1 – Focus on the audience, not you. You must relate your cause to the audience. Before I go into any speech, I ask who my audience is. Are they students? Donors? Professors? I wonder how I could relate to my audience. My latest speech was at the AAPIP (Asian Americans/Pacific Islanders in Philanthropy) convening in front of financial officers, donors, and giving circles. I reminded them about the Chinese Exclusion Act in 1882 and how our immigration laws continue to marginalize undocumented Asian American students today. This particular act gave Chinese immigrants permanent alien statuses and excluded them from attaining U.S. citizenship. It also excluded Chinese “skilled and unskilled laborers and Chinese employed in mining” from entering the country for ten years with the penalty of imprisonment and deportation. My message to the audience was clear: just as the Chinese immigrants were once restricted in contributing to our society, thousands of undocumented Asian American students are currently in a similar dire situation.
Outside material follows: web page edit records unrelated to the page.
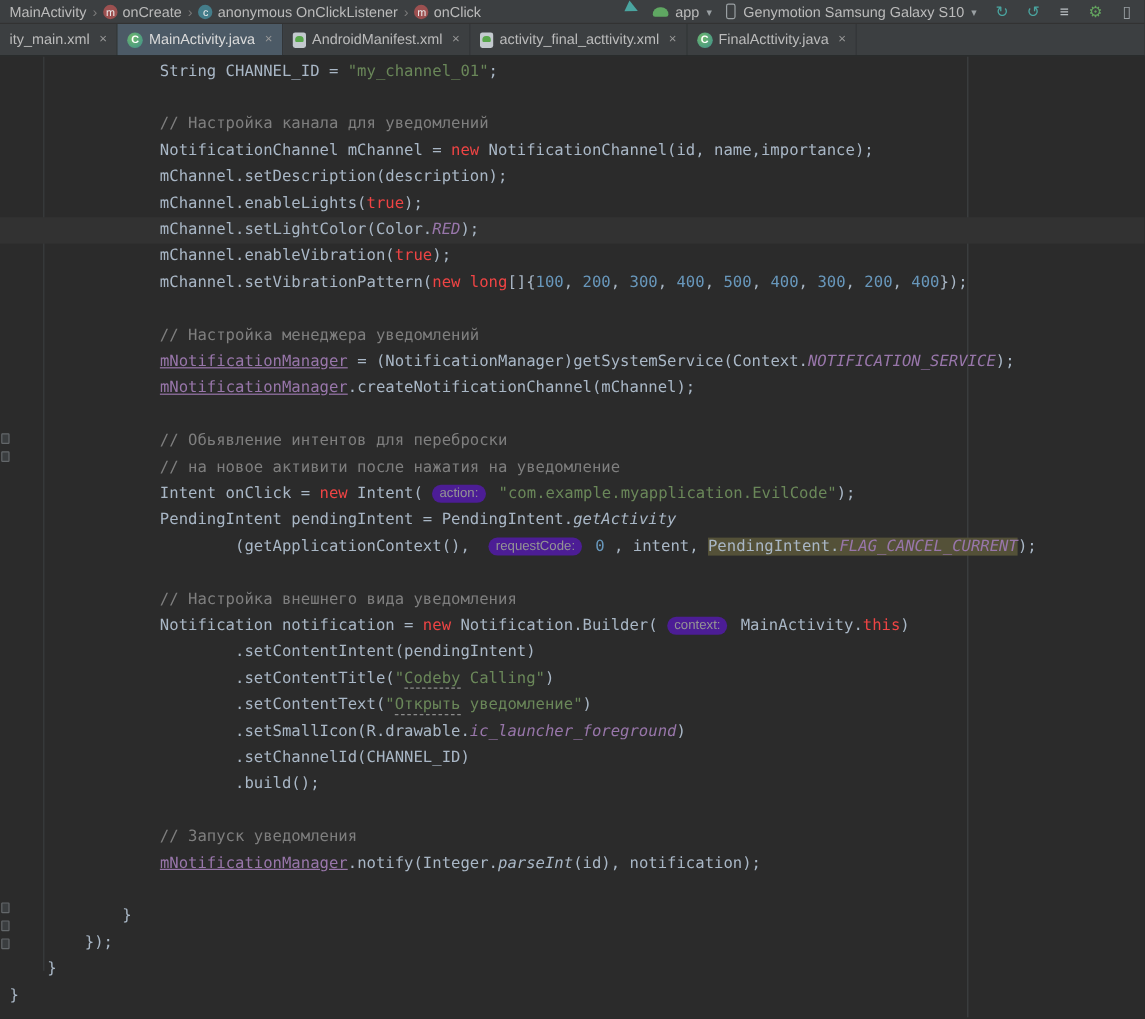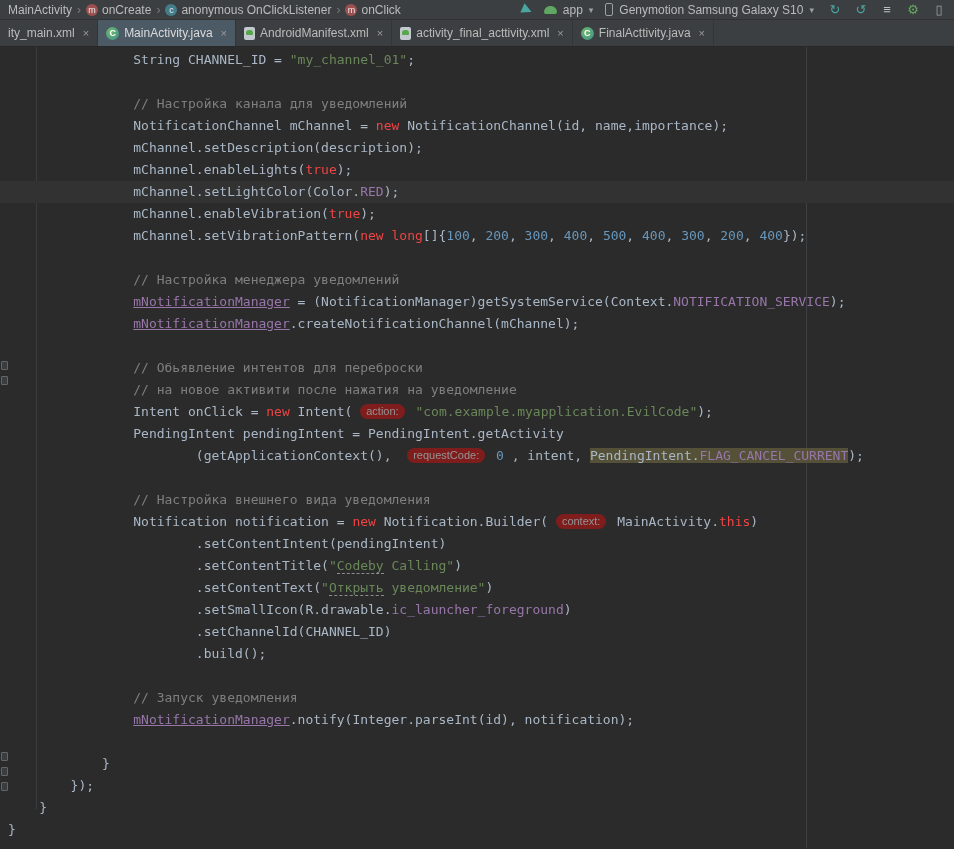--- a/index.html
+++ b/index.html
@@ -8,21 +8,21 @@
 
   
   .toolbar{height:20px;background:#3c3f41;border-bottom:1px solid #323232;
     display:flex;align-items:center;padding:0 6px;font-size:12px;color:#bbbbbb;white-space:nowrap}
   .bc{display:flex;align-items:center;gap:2px;overflow:hidden}
   .bc-item{display:inline-flex;align-items:center;gap:4px;padding:0 2px;cursor:default}
   .bc-sep{color:#7a7a7a;margin:0 1px}
   .bc-ic{width:12px;height:12px;border-radius:50%;font-size:9px;line-height:12px;text-align:center;color:#ececec;flex:none}
   .bc-ic.method{background:#9c5050}
   .bc-ic.anonymous-class{background:#447d8a}
-  .tright{margin-left:auto;display:flex;align-items:center;gap:12px}
+  .tright{margin-left:auto;display:flex;gap:12px}
   .icon-pointer{width:0;height:0;border-left:10px solid #4aa5a0;border-top:5px solid transparent;
     border-bottom:5px solid transparent;transform:rotate(25deg);display:inline-block}
   .selector{display:flex;align-items:center;gap:6px;color:#bbbbbb;cursor:default}
   .dd{color:#9aa0a3;font-size:9px}
   .droid{width:13px;height:8px;background:#5fa762;border-radius:6px 6px 2px 2px;display:inline-block}
   .phone{width:8px;height:13px;border:1px solid #9aa0a3;border-radius:2px;display:inline-block}
   .actions{display:flex;align-items:center;gap:8px}
   .ticon{width:18px;text-align:center;font-size:13px;cursor:default}
 
   
@@ -48,25 +48,25 @@
   .code{position:absolute;left:0;top:2px;right:0;font-family:"DejaVu Sans Mono","Liberation Mono",monospace;
     font-size:13px;line-height:22px;color:#a9b7c6}
   .line{height:22px;white-space:pre;padding-left:8px}
   .line.hl{background:#323232}
   .p{color:#a9b7c6}
   .k{color:#ef4444}
   .s{color:#6a8759}
   .n{color:#6897bb}
   .c{color:#7f7f7f}
   .f{color:#9876aa}
-  .it{}
+  .it{font-style:italic}
   .ul{text-decoration:underline}
   .sp{border-bottom:1px dashed #8c8c8c}
   .sel{background:#545138}
-  .hint{display:inline-block;background:#7f1d1d;color:#949494;border-radius:8px;padding:0 6px;
+  .hint{display:inline-block;background:#4c1d95;color:#949494;border-radius:8px;padding:0 6px;
     margin-right:3px;font-family:"Liberation Sans",sans-serif;font-size:11px;line-height:15px;vertical-align:1px}
 </style>
 </head>
 <body>
 
 <div class="toolbar">
   <div class="bc">
       <span class="bc-item">
         <span>MainActivity</span>
       </span>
2 – Ask why supporters should help you in the first place. Self-explanatory.

3 – Now, focus on you. Share your personal story. Everyone has a story to tell. Be engaging with passion.

Speak every word like you mean it because people can feel it. Statistics will always just be numbers. Your personal story will create an emotional attachment with your audience and persuade them to take action.

For more on storytelling, you can read about Harvard Professor Marshall Ganz on Why Stories Matter. His Story of Self, Us and Now storytelling model is also an effective method in stirring emotion, relating to people and calling them to collective action.